A Calgary man was reunited with his stolen truck just moments before it was to be moved into a used auto parts yard.
Dave Lawrence's 1990 GMC Sierra was stolen on Dec. 1 in northeast Calgary.
Earlier this week, Lawrence was driving along 52nd Street S.E., when he noticed a black truck that looked like his missing one, right down to a sticker on the tailgate.
"When I saw my truck in this parking lot, I was happy," he said. "After four months I knew my truck was still here."
He pulled over and confirmed it was his truck — damaged and without wheels — in the parking lot outside Pick-N-Pull, a self-service used auto parts business.
Workers were about to move the truck with a forklift into the yard and close up for the day.
"I yelled at them, 'Hey guys, oh my god, this is my truck. It's been stolen since December.' That was met with, 'No it's not your truck, it's our truck. We just bought it. We've got the bill of sale.'"
Lawrence called police and stood on the forks of the front-end loader.
"I knew he wasn't going to pick my truck up if he was standing on his machine," Lawrence said.
Pick-N-Pull did not respond to requests from CBC News for an interview.
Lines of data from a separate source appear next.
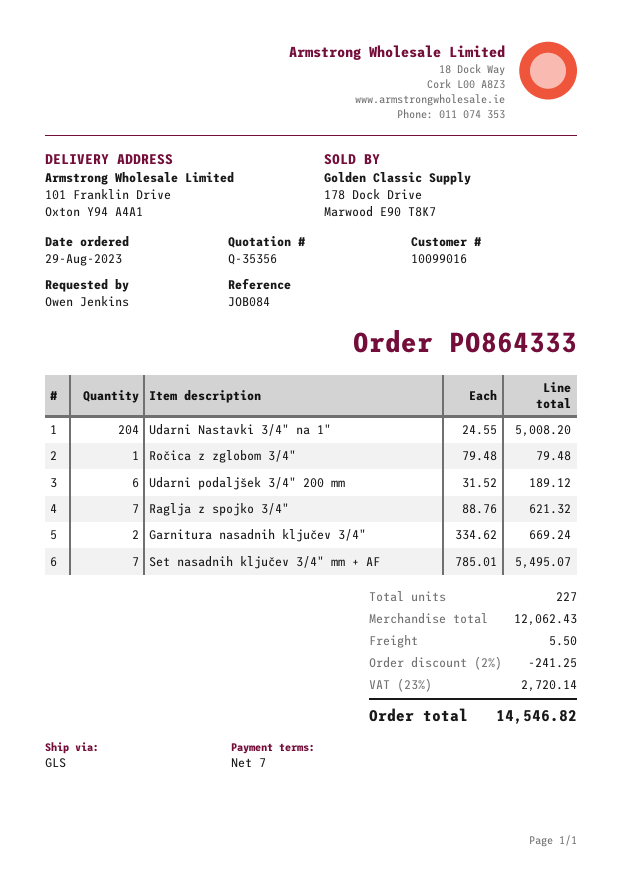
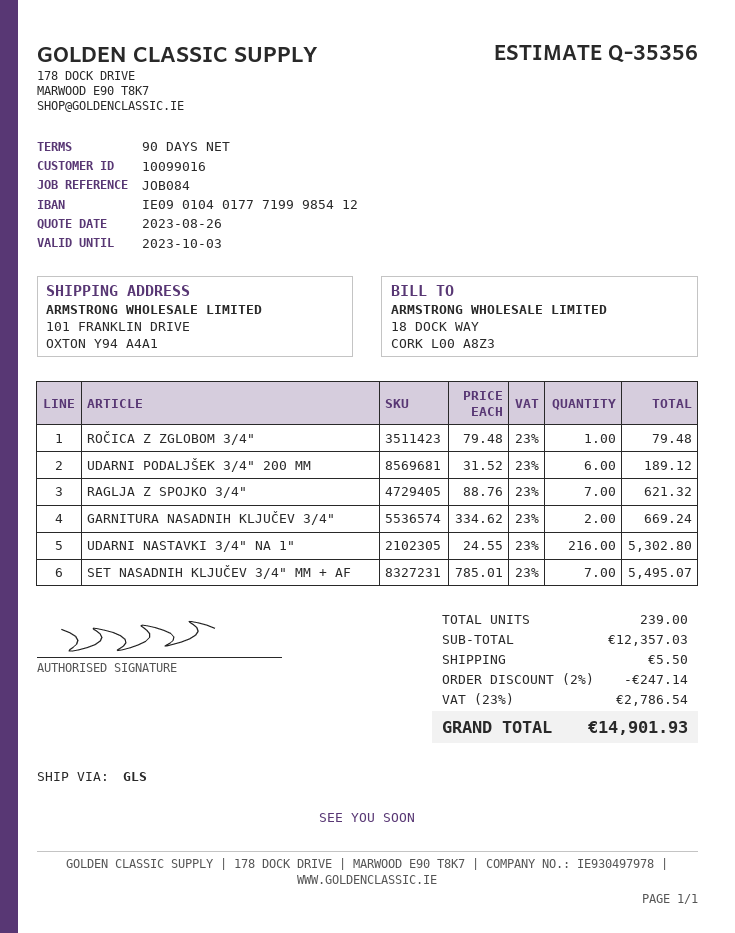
payment terms: 7 days -> 90 days
Udarni Nastavki 3/4" na 1": 204 x 24.55 = 5008.20 -> 216 x 24.55 = 5302.80
total quantity: 227 -> 239
subtotal: 12062.43 -> 12357.03
discount: 2% = 241.25 -> 2% = 247.14
tax: 23% = 2720.14 -> 23% = 2786.54
total: 14546.82 -> 14901.93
Lawrence said the tow truck driver who brought the vehicle to Pick-N-Pull told police he bought it off someone in northeast Calgary for $100.
Truck badly damaged
Police arrived and confirmed that the truck was stolen by checking the Vehicle Identification Number (VIN). Lawrence arranged to have the truck towed to his house.
"Whoever stole the truck gutted the inside of it. They took the wheels off. There's some damage to the truck here and there. I haven't been able to check out if the engine to see if it's still good on it yet."
No requirement to check VIN
Lawrence said it's free and easy for anyone to check a VIN online.
But there are no regulations requiring auto recycling businesses to do a title search to ensure the vehicle hasn't been stolen, said Det. David Bailey from the Calgary police's auto theft team.
Bailey said he would like to see the rules changed.
"The legislation was probably adequate for back in the day," he said. "But I just believe it's struggled to keep up with technology and the criminal element's use of technology and that's where we have to be more speedy in looking at legislation — closing loopholes — so we don't have more victims."